Custom Scanner Integration

This guide covers integrating custom scanners with policies, SIEM systems, and fleet deployments. For creating custom scanners, see Custom Scanners.

Combining Built-in and Custom Scanners

Custom scanners work alongside built-in scanners in policies. The key difference is the naming convention:

Built-in scanners: Use the scanner name directly (e.g., ssn, email, iban)
Custom scanners: Use the custom: prefix (e.g., custom:employee_id)

[policies]
enabled_policies = ["data_protection"]

[policies.policy_configs.data_protection]
enabled = true
settings = { confidence_threshold = "0.7" }

For advanced policy composition (AND/OR rules, thresholds), see Policy Frameworks.

A common scenario is extending GDPR compliance with organization-specific identifiers. This example combines built-in EU data scanners with custom project codes:

# Custom scanner for internal project codes
[[scanners]]
name = "project_code"
regex = "PROJ-([A-Z]{2})-([0-9]{4})"
redaction_pattern = "PROJ-XX-XXXX"
base_confidence = 0.80
context_signals = ["internal", "confidential"]

[scanners.confidence_boost]
keywords = ["confidential", "restricted", "internal"]
boost_amount = 0.15
proximity = 150

[scanners.confidence_reduce]
keywords = ["example", "template", "documentation"]
boost_amount = 0.30
proximity = 100

[policies]
enabled_policies = ["gdpr_extended"]

[policies.policy_configs.gdpr_extended]
enabled = true
settings = { confidence_threshold = "0.7" }

For complete GDPR scanner mappings and compliance guidance, see GDPR Compliance.
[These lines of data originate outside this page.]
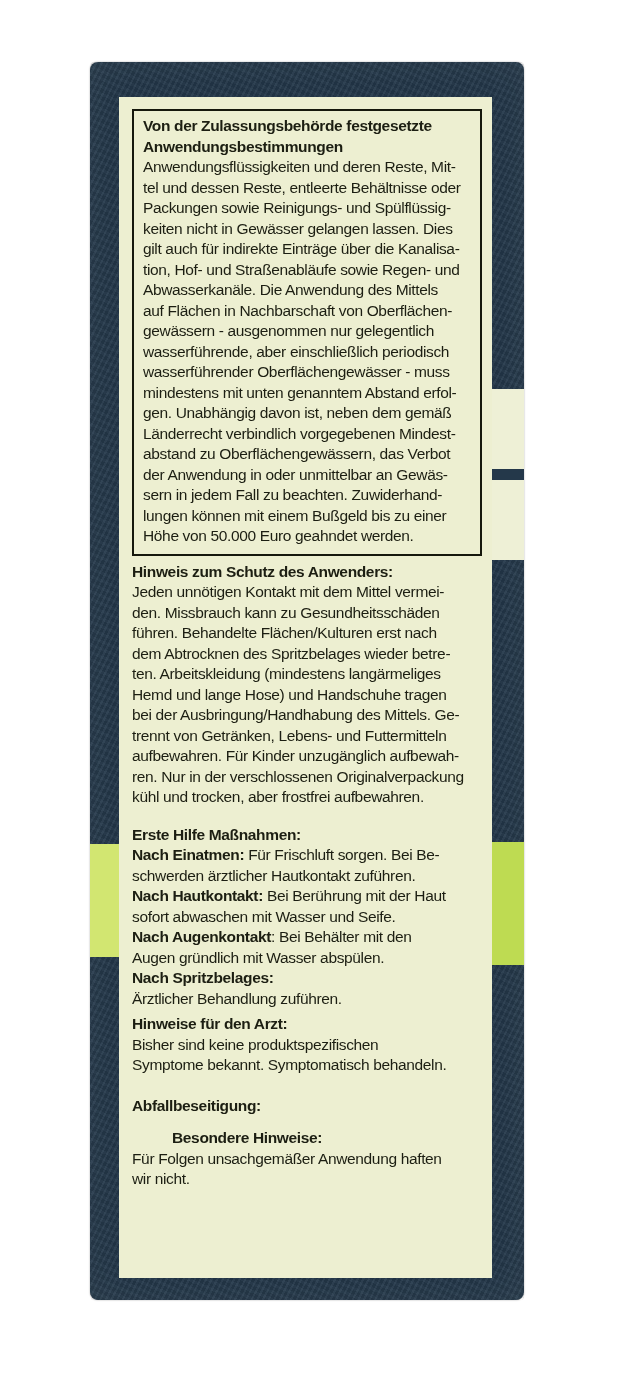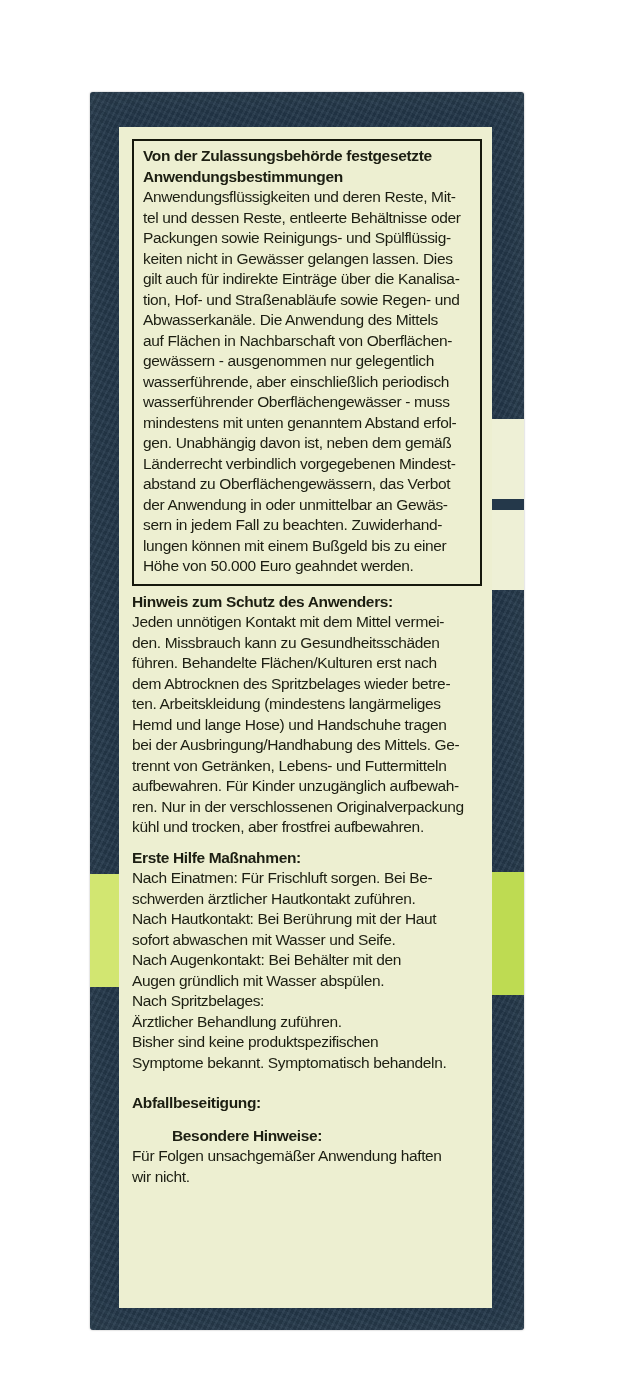"Von der Zulassungsbehörde festgesetzte" .label-frame { border-radius: 3px -> 8px; top: 92px -> 62px }
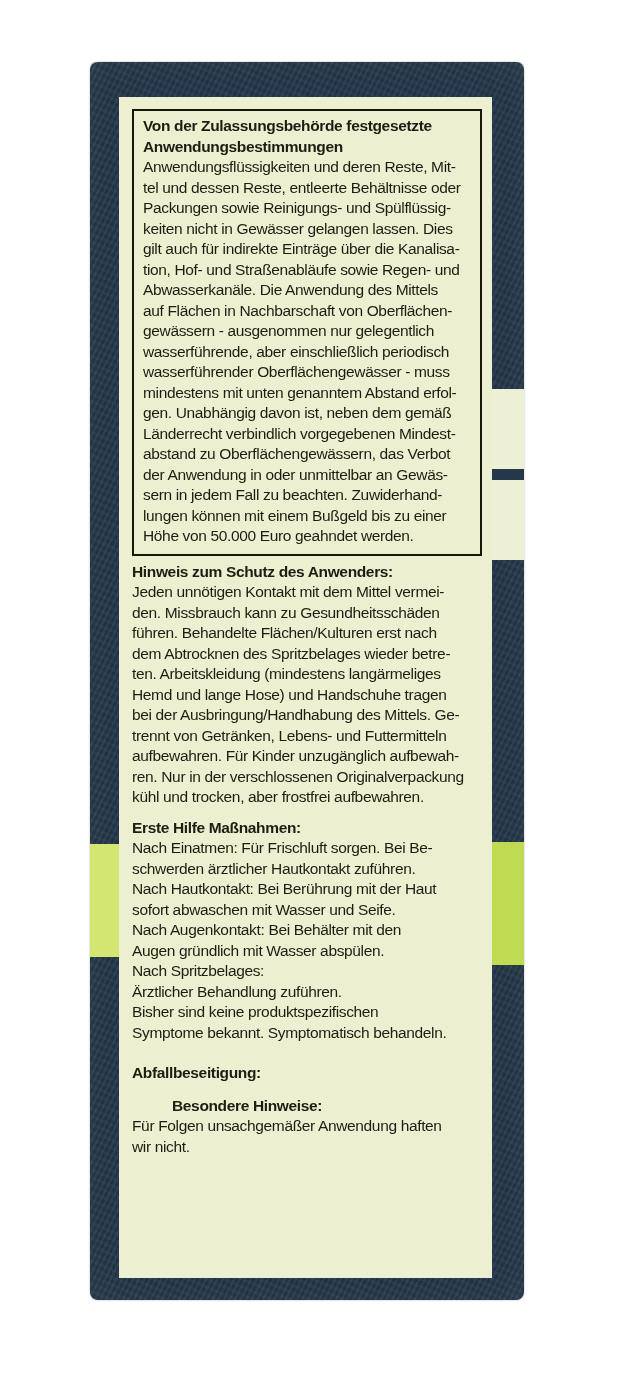"Erste Hilfe Maßnahmen:" .mt10 { margin-top: 10px -> 17px }
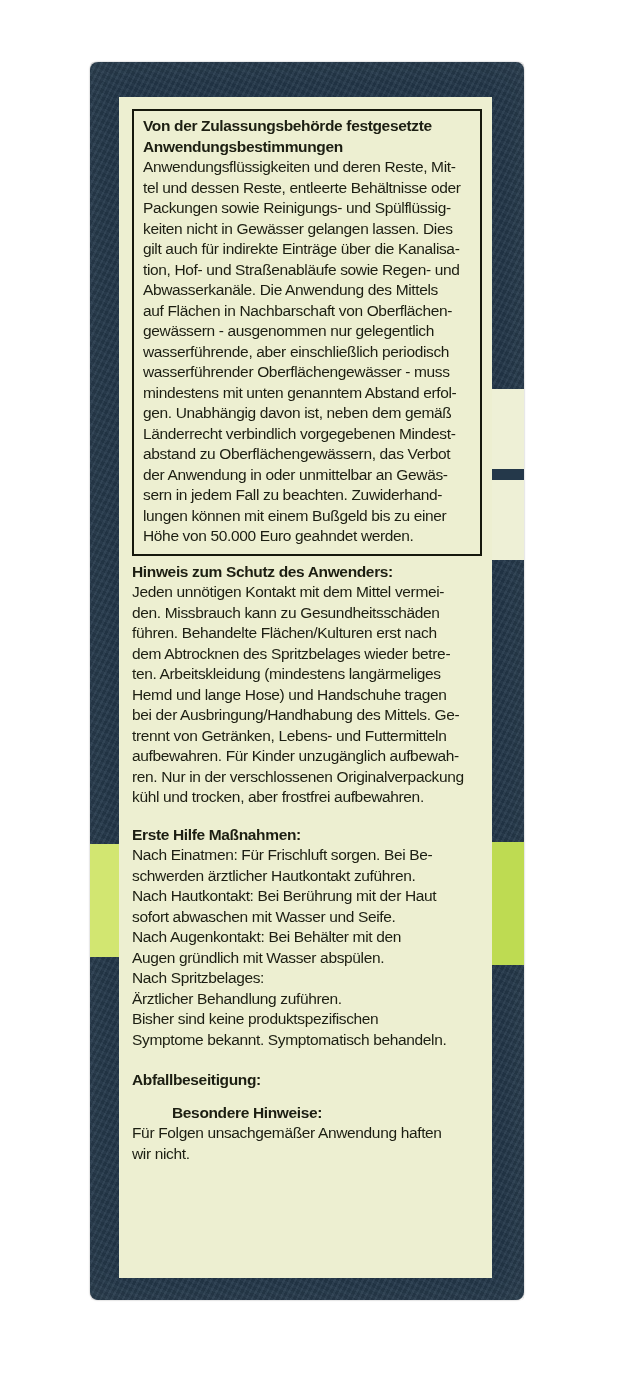"Nach Einatmen:" strong { font-weight: 400 -> 700 }
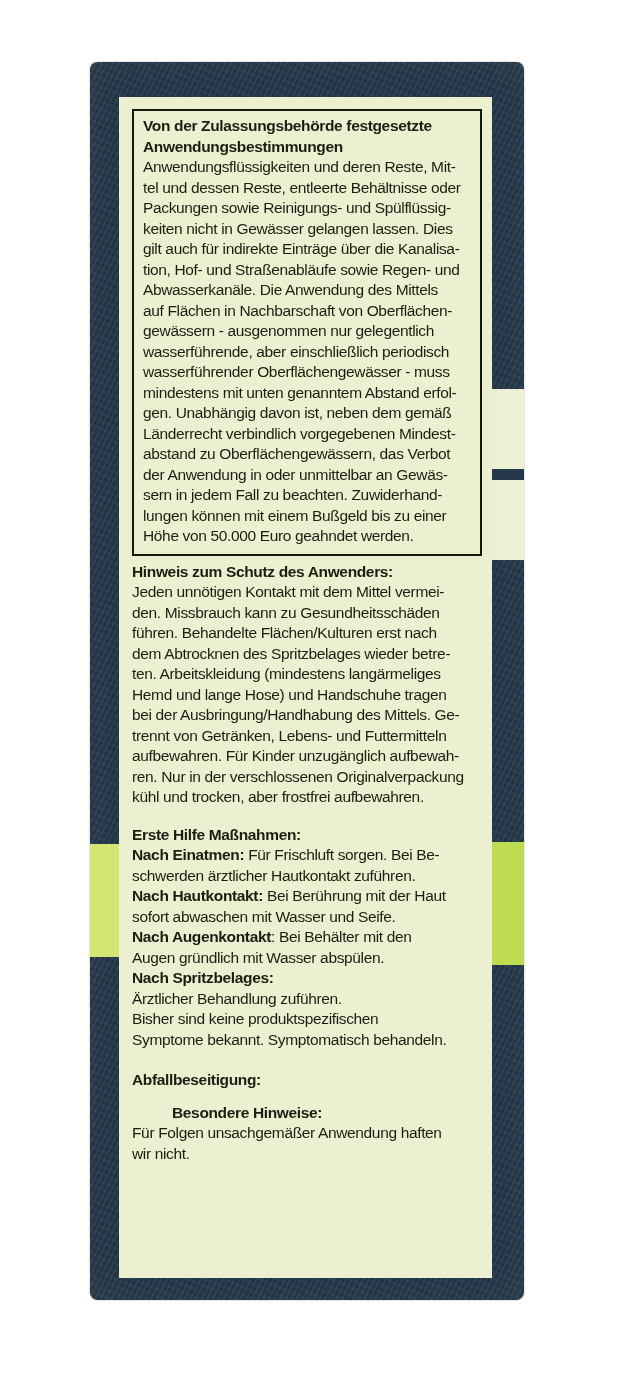"Hinweise für den Arzt:" p.txt { html: none -> <p>Hinweise für den Arzt:</p> }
Reducing False Positives from Test Files

Development environments often contain test fixtures with fake sensitive data. Use these strategies to reduce false positives.

Path-Based Exclusions

Exclude entire directories from scanning using global exclude_paths:

watch_paths = ["/home/%%", "/var/data/%%"]

exclude_paths = [
    # Test directories
    "/home/*/projects/*/tests/%%",
    "/home/*/projects/*/test/%%",
    "/home/*/projects/*/__tests__/%%",

    # Test fixtures and mock data
    "/home/*/projects/*/fixtures/%%",
    "/home/*/projects/*/mock-data/%%",
    "/home/*/projects/*/testdata/%%",

    # Build artifacts
    "/home/*/projects/*/node_modules/%%",
    "/home/*/projects/*/target/%%",
    "/home/*/projects/*/.git/%%"
]

Keyword-Based Confidence Reduction

For files that can’t be excluded by path, use confidence_reduce to lower confidence when test-related keywords appear nearby:

[[scanners]]
name = "customer_id"
regex = "CUST-([0-9]{8})"
redaction_pattern = "CUST-XXXXXXXX"
base_confidence = 0.80

[scanners.confidence_reduce]
keywords = [
    # Test indicators
    "test", "spec", "mock", "fake", "dummy",
    # Documentation indicators
    "example", "sample", "demo", "placeholder",
    # Development indicators
    "fixture", "seed", "factory"
]
boost_amount = 0.50
proximity = 100

With base_confidence = 0.80 and boost_amount = 0.50, matches near test keywords drop to 0.30 confidence, which typically falls below policy thresholds.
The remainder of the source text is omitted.